Copy nothing from the entries below except the lines from the one containing "Super Mario Plumbers" through the one containing "total: 598.88 -> 799.88", and copy those exactly.

PROVIDED RECORDS ▸
.....

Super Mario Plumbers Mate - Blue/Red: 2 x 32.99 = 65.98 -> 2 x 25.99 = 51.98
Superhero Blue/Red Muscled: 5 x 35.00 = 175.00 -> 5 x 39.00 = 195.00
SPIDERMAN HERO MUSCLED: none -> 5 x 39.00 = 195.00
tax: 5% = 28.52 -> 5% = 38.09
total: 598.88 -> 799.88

.....

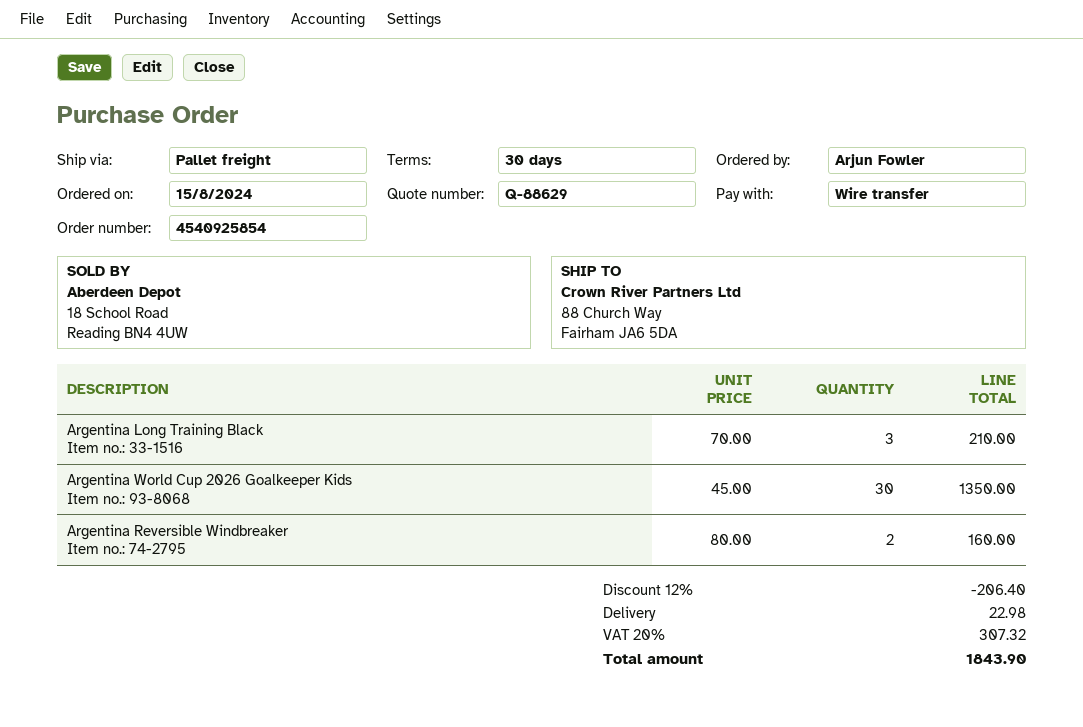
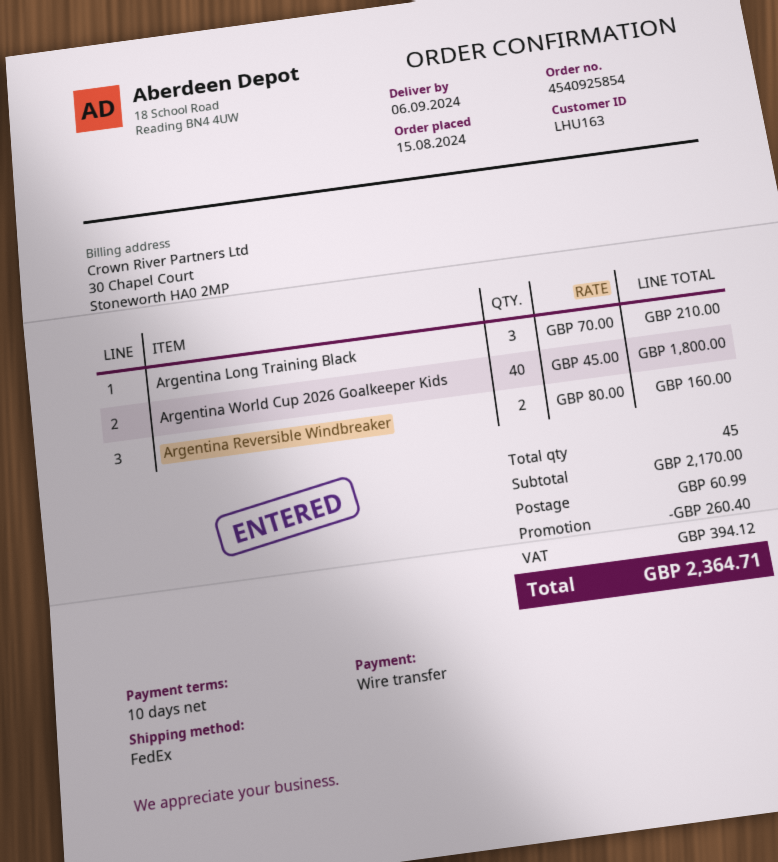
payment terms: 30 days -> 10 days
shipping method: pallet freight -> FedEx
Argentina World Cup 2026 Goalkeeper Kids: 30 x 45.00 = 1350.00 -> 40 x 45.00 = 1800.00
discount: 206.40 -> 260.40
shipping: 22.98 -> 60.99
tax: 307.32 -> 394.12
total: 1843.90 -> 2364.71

.....

SOLUTION TO THIS PROBLEM ▸
Super Mario Plumbers Mate - Blue/Red: 2 x 32.99 = 65.98 -> 2 x 25.99 = 51.98
Superhero Blue/Red Muscled: 5 x 35.00 = 175.00 -> 5 x 39.00 = 195.00
SPIDERMAN HERO MUSCLED: none -> 5 x 39.00 = 195.00
tax: 5% = 28.52 -> 5% = 38.09
total: 598.88 -> 799.88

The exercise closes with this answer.